[Difference listings]
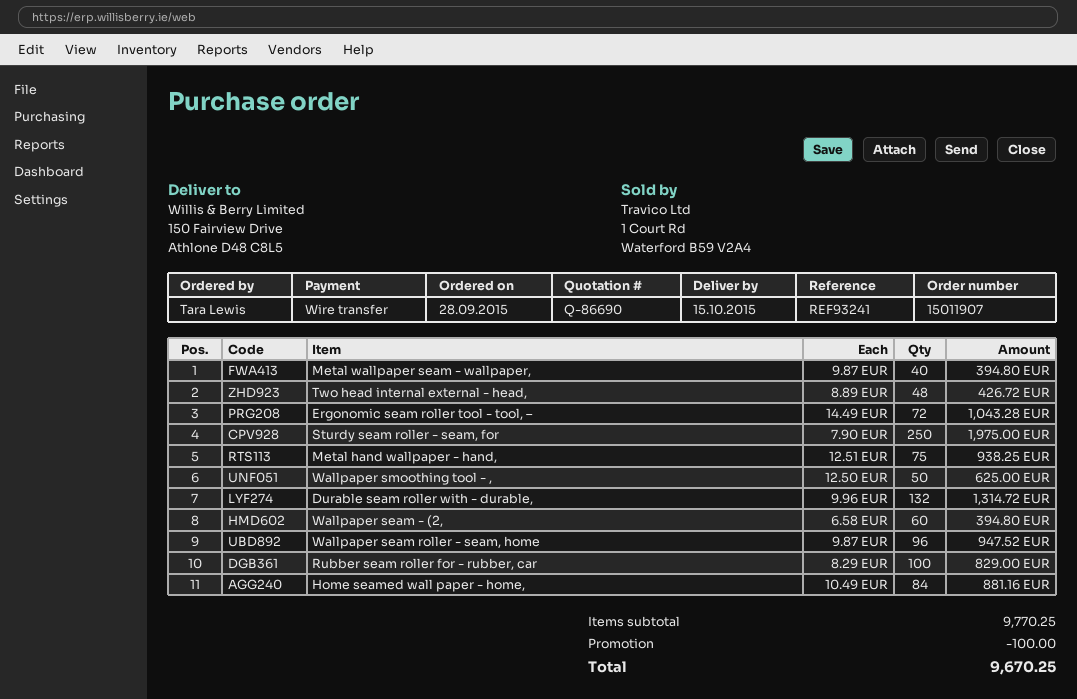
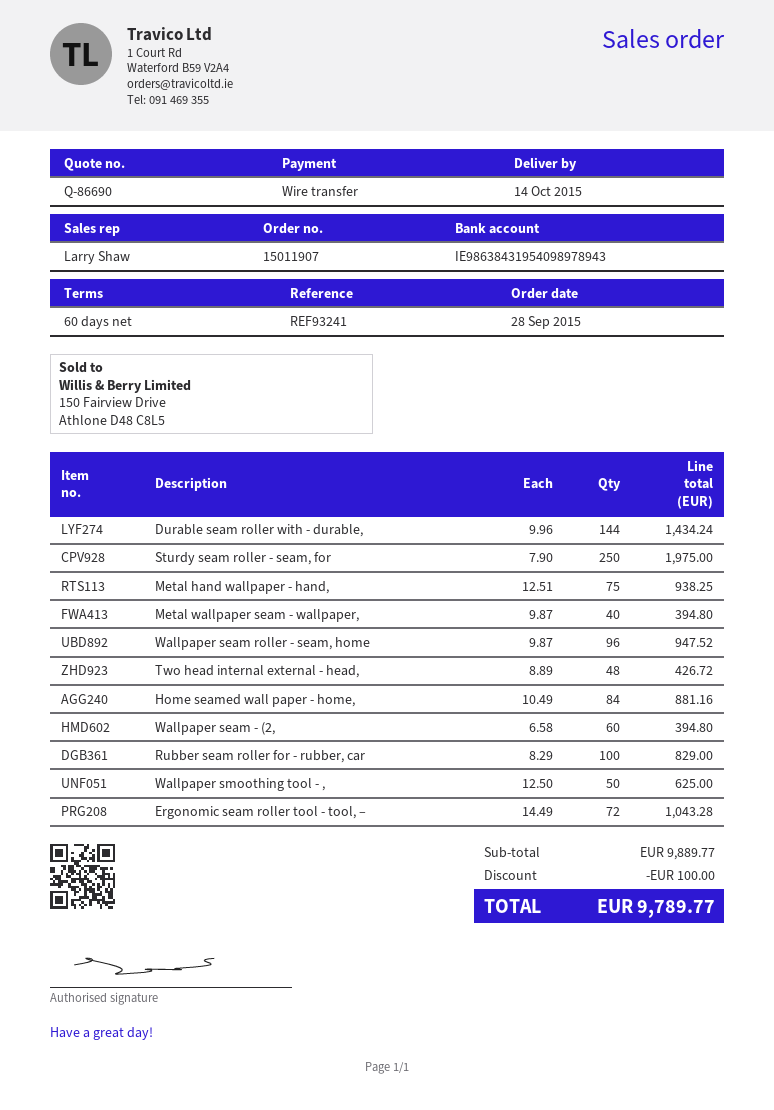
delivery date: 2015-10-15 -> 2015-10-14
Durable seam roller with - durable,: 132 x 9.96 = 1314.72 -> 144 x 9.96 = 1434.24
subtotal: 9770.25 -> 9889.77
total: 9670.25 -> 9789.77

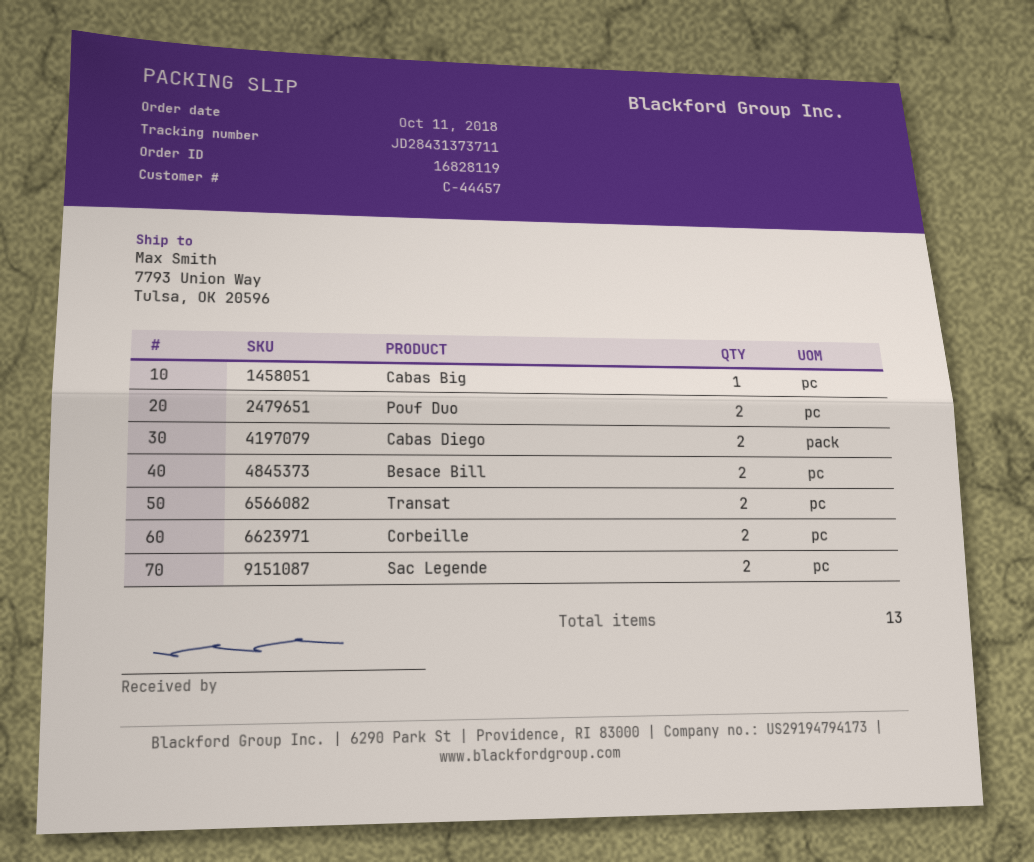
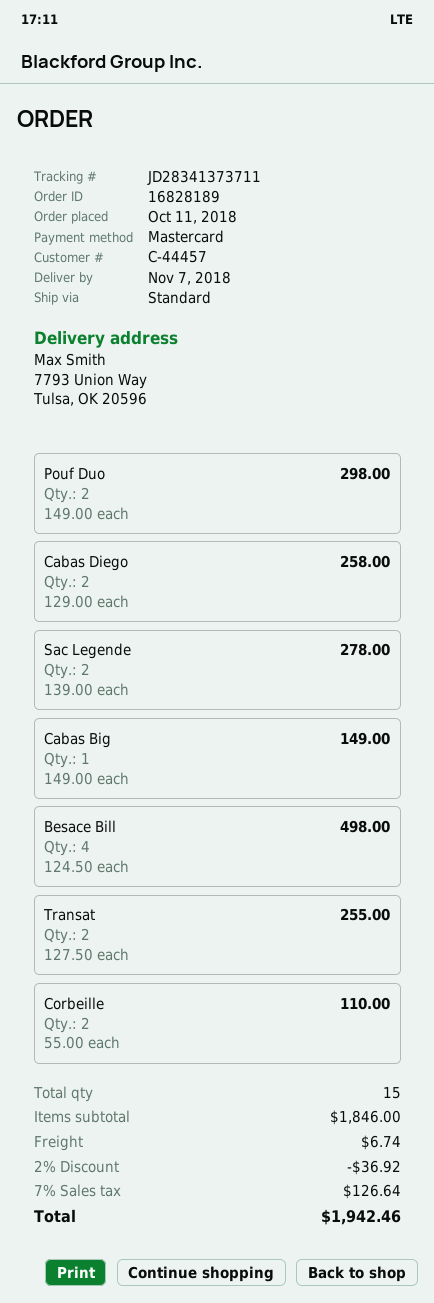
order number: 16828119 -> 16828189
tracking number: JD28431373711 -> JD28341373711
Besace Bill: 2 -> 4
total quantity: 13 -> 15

TASK GOAL> Would you write out each entry word for word and omit the images?

ANSWER BOX>
delivery date: 2015-10-15 -> 2015-10-14
Durable seam roller with - durable,: 132 x 9.96 = 1314.72 -> 144 x 9.96 = 1434.24
subtotal: 9770.25 -> 9889.77
total: 9670.25 -> 9789.77

order number: 16828119 -> 16828189
tracking number: JD28431373711 -> JD28341373711
Besace Bill: 2 -> 4
total quantity: 13 -> 15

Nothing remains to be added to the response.